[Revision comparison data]
★ ★ ★

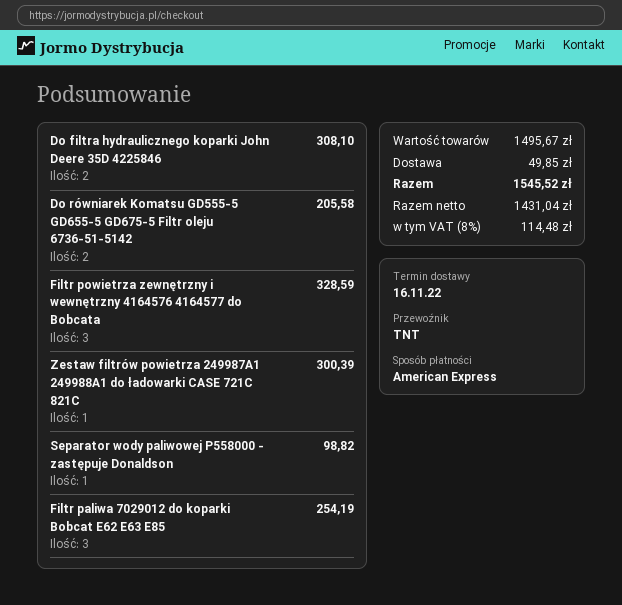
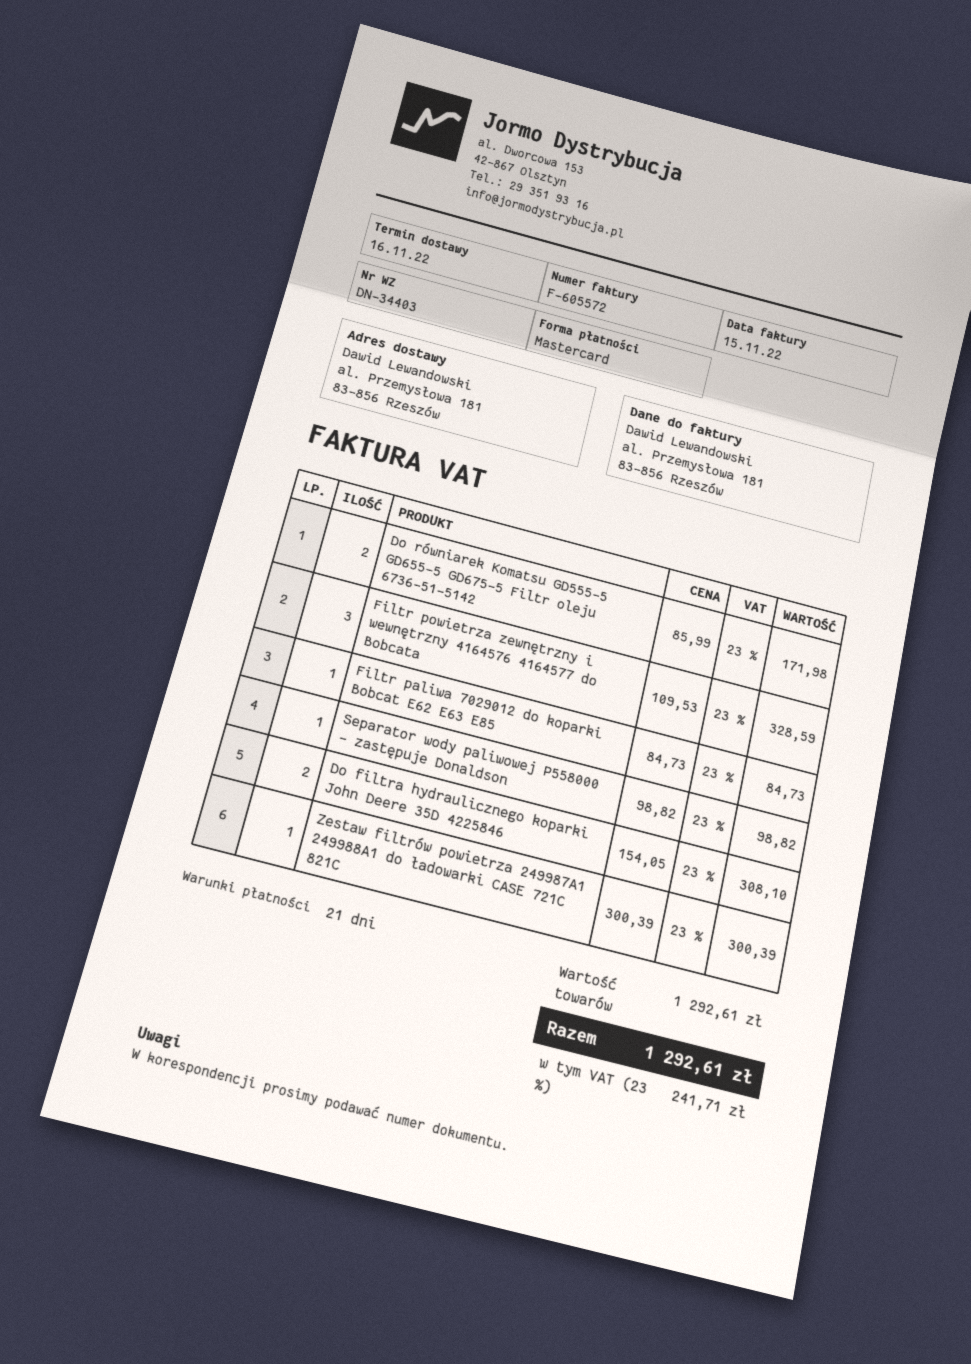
payment method: American Express -> Mastercard
Do równiarek Komatsu GD555-5 GD655-5 GD675-5 Filtr oleju 6736-51-5142: 2 for 205.58 -> 2 for 171.98
Filtr paliwa 7029012 do koparki Bobcat E62 E63 E85: 3 for 254.19 -> 1 for 84.73
subtotal: 1495.67 -> 1292.61
shipping: 49.85 -> none
tax: 8% = 114.48 -> 23% = 241.71
total: 1545.52 -> 1292.61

★ ★ ★

▸ **Problem description**: Output nothing except an exact copy of the records above, with the images left out.

▸ **Task answer**:
payment method: American Express -> Mastercard
Do równiarek Komatsu GD555-5 GD655-5 GD675-5 Filtr oleju 6736-51-5142: 2 for 205.58 -> 2 for 171.98
Filtr paliwa 7029012 do koparki Bobcat E62 E63 E85: 3 for 254.19 -> 1 for 84.73
subtotal: 1495.67 -> 1292.61
shipping: 49.85 -> none
tax: 8% = 114.48 -> 23% = 241.71
total: 1545.52 -> 1292.61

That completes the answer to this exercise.